Kate Stewart is uptight about “protocol” during alien invasions, handcuffing the Doctor and wheeling an unconscious Missy around. Where was that protocol the last couple of times UNIT has partnered with Time Lords? However…UNIT must take orders from him…I guess the drugging was to keep him safe? To keep him from running? My confusion made me miss a few lines of unimportant dialogue about Clara still being in lockdown at Saint Paul’s and the TARDIS hanging around somewhere; turns out, humans have voted the Doctor “President of Earth”….for REASONS! And because it’s funny. Go with it. So they board a plane and start flying around London, coming up with a plan to save the human race. After all, it’s Saturday.

Back at Paulie’s, Clara is still trying to convince a horde of Cybermen that she’s the Doctor, running down his history in the frantic way she spits out words. The Cybermen aren’t buying what she’s selling, but no matter: Cyber Danny turns up, knocks her out, and blows the other tin cans away. Apparently. Mr. Pink may be shiny, but he’s not under control. He doesn’t follow orders.

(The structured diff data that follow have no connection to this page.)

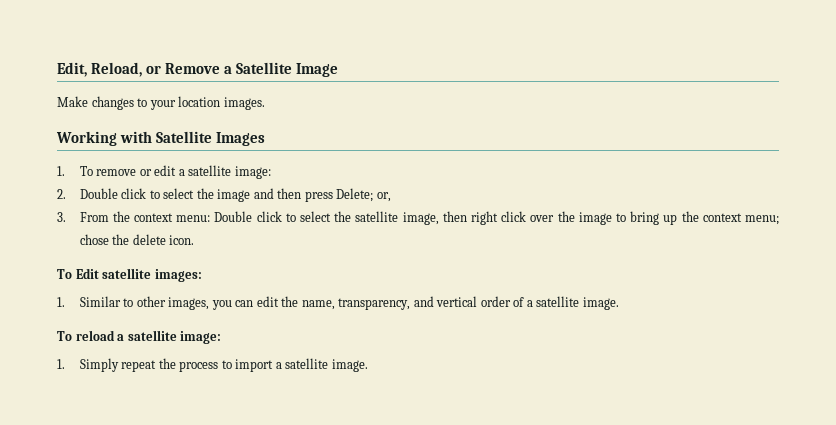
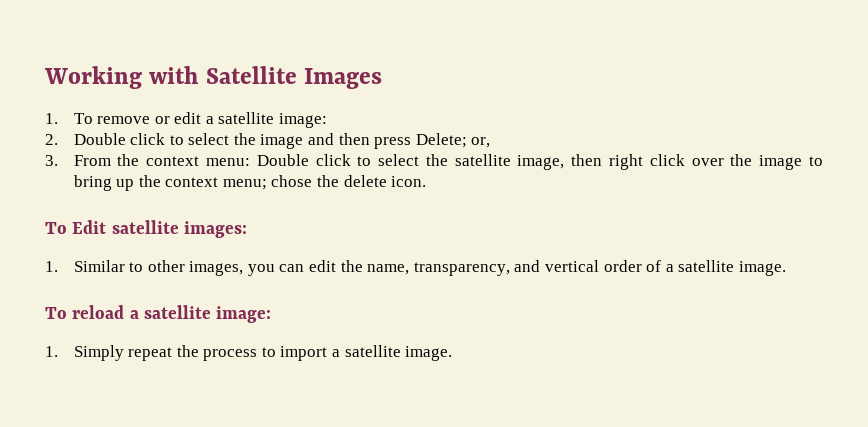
[57,62,339,77] [57,96,265,110] Edit, Reload, or Remove a Satellite Image // Make changes to your location images. // -> (44, 77) none

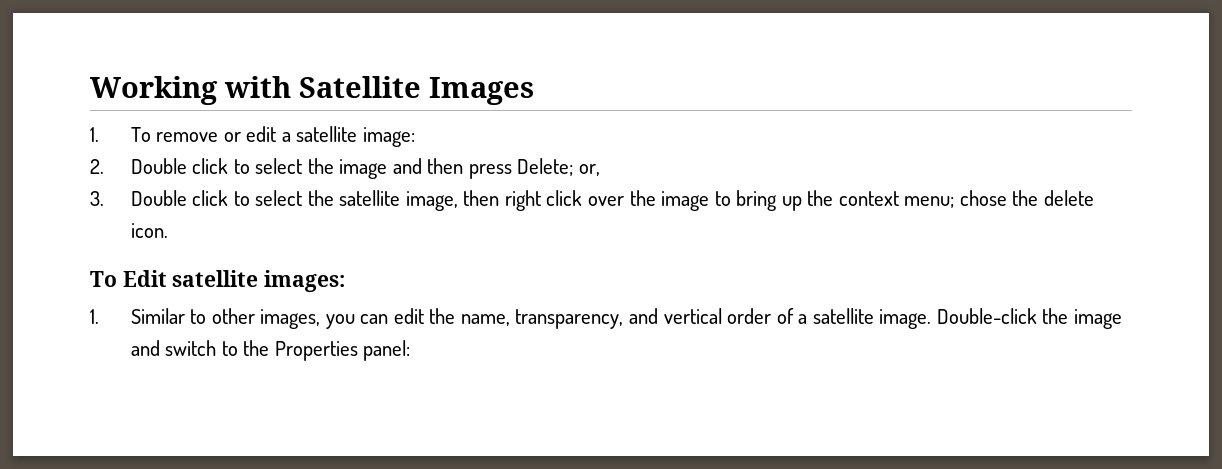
[73,154,250,166] From the context menu: -> (104, 198) none
[45,305,272,323] [45,345,453,361] // To reload a satellite image: // 1. Simply repeat the process to import a satellite image. -> [936,308,1122,329] [130,340,411,361] Double-click the image and switch to the Properties panel:

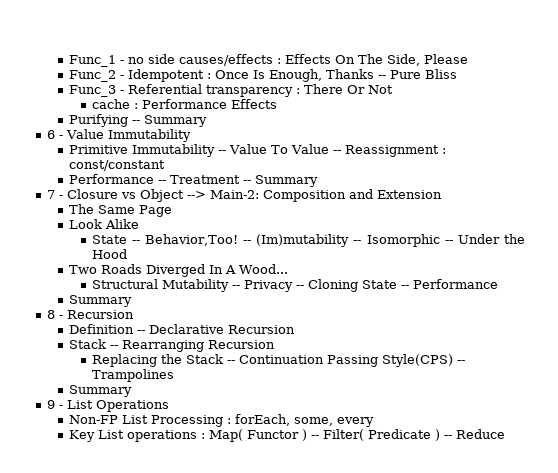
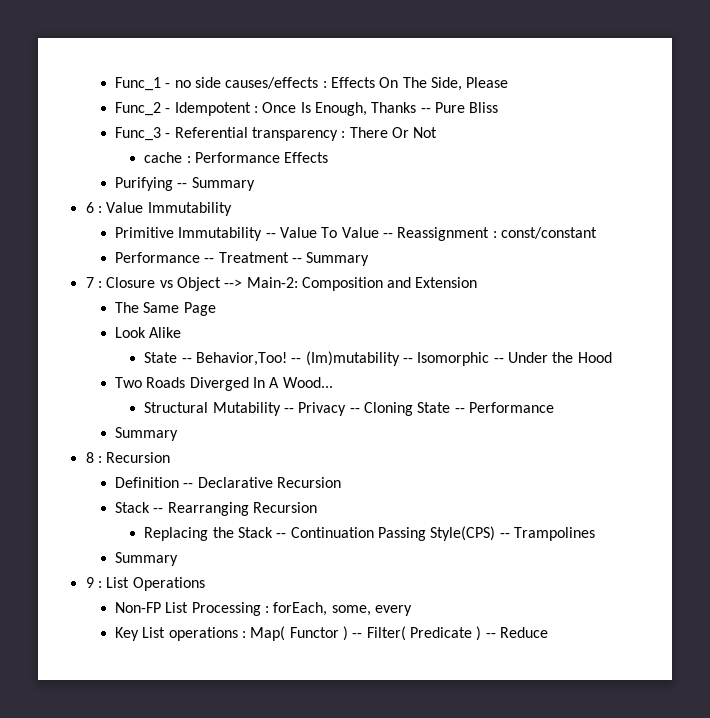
[58,135,63,139] - -> [97,206,102,213] :
[58,195,63,199] - -> [97,281,102,288] :
[58,315,63,319] - -> [97,456,102,463] :
[58,405,63,409] - -> [97,581,102,588] :

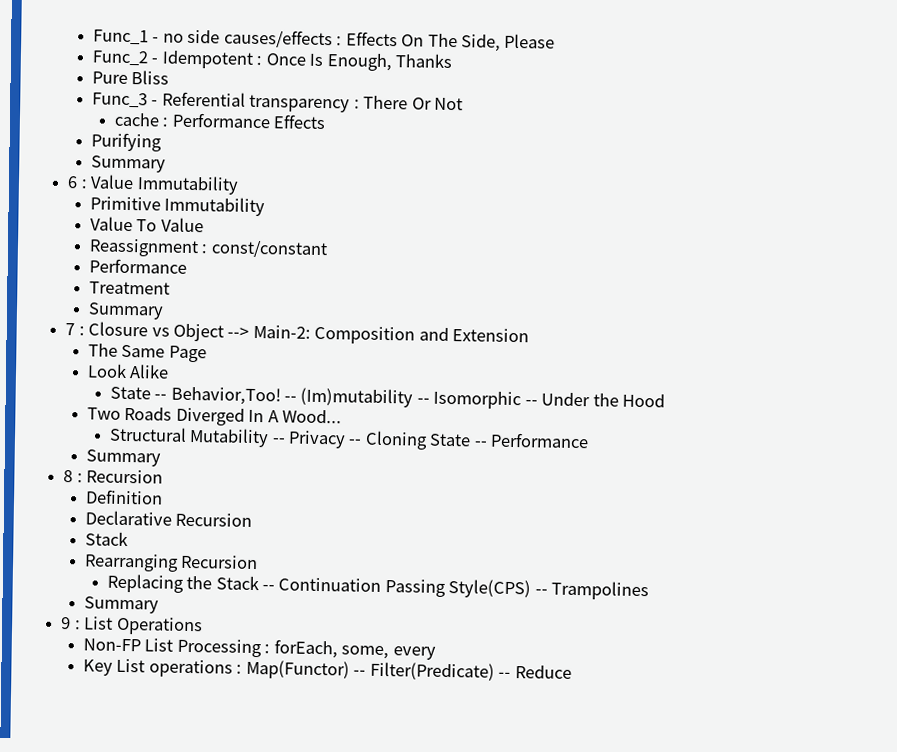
[420,108,431,113] -- -> (454, 61) //
[177,183,188,188] -- -> (162, 142) //
[265,233,276,238] -- -> (266, 206) //
[382,233,393,238] -- -> (204, 225) //
[204,258,215,263] -- -> (187, 266) //
[291,258,302,263] -- -> (170, 288) //
[183,483,194,488] -- -> (163, 497) //
[153,508,164,513] -- -> (128, 539) //
[250,626,482,641] Map( Functor ) -- Filter( Predicate ) -> [245,659,495,681] Map(Functor) -- Filter(Predicate)

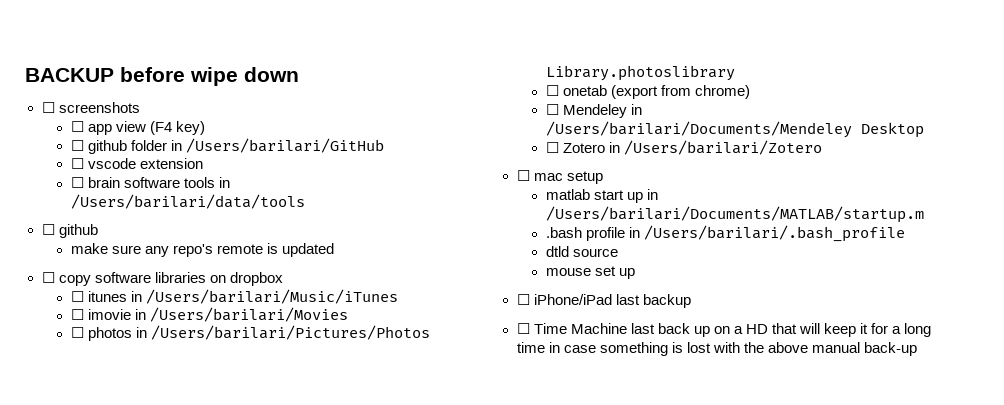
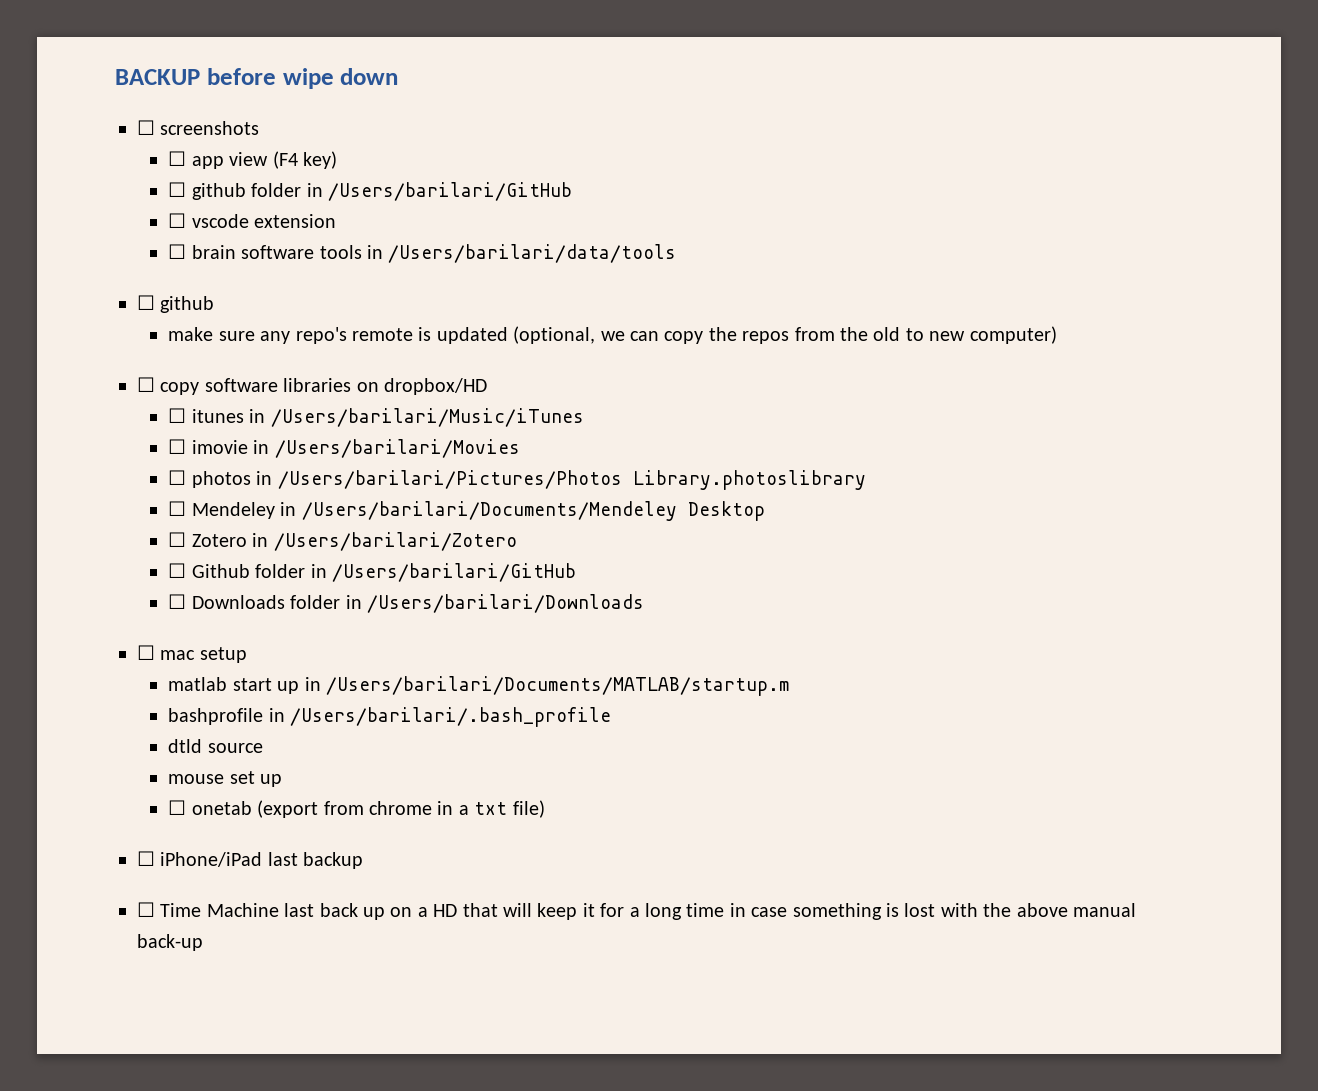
(335, 250) none -> [513,326,1057,344] (optional, we can copy the repos from the old to new computer)
[229,272,283,286] dropbox -> [384,378,487,395] dropbox/HD
[545,85,751,99] // ☐ onetab (export from chrome) -> (866, 480) none
(823, 147) none -> [168,563,576,582] [168,594,644,613] // ☐ Github folder in /Users/barilari/GitHub // ☐ Downloads folder in /Users/barilari/Downloads
[545,227,626,241] .bash profile -> [168,708,264,725] bashprofile
(636, 273) none -> [168,800,545,818] // ☐ onetab (export from chrome in a txt file)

Missy wakes up in time for a lecture from the Doctor, as he reminisces about when all the Master wanted to do was take over the world. She (can’t get used to that) claims to know where Gallifrey is – ‘course, she won’t spill the beans, because it’s more fun that way. Osgood suggests to the Doctor that because the pollinating clouds are expanding, perhaps they’re looking in the wrong place. The danger might not lay in the graveyard. This sure sparks his companion meter, as he hints that Osgood just might have the, forgive me, goods to come aboard the TARDIS one day. He leaves to go handle whos-it’s and whats-its, allowing Missy to be alone with Osgood. (Uh oh. Jealous much?) Missy taunts the young groupie until she escapes and vaporizes her. (Sad face).

Clara wakes (lots of passing out in this episode) in a cemetery just in time to see Night of the Living Robots clawing their way up. Pretty cool imagery, once again. She realizes a Cyberman must have brought her there. And, on cue, she turns to see Cyber-Danny. The poor fellow is in extreme pain, and just wants to have his emotional drive wiped. Who better to do it than the love of his life? He reveals his dying face behind the Cybermask. (Tears.) She rings the Doctor for help.

Back on the plane, Cybermen attack, killing everyone on board save Missy, Kate, and the Doctor. As he tries to get to the TARDIS, the phone begins to ring. Missy allows the Doctor to answer it. It was she who connected Clara and the Doctor, after all (is it supposed to be a surprise that Missy was “the woman in the shop” from “The Bells of St.John?” Didn’t she already say as much?). Even though we knew all this information, however, it’s pretty great to hear Missy explain herself. She then opens a hatch as Kate, the Doctor, and she all fly out, hurtling toward the ground. Missy takes herself to the Nethersphere, Kate to the ground, and the Doctor calls his Home-Girl via beacon, getting himself inside and flying away, towards Clara.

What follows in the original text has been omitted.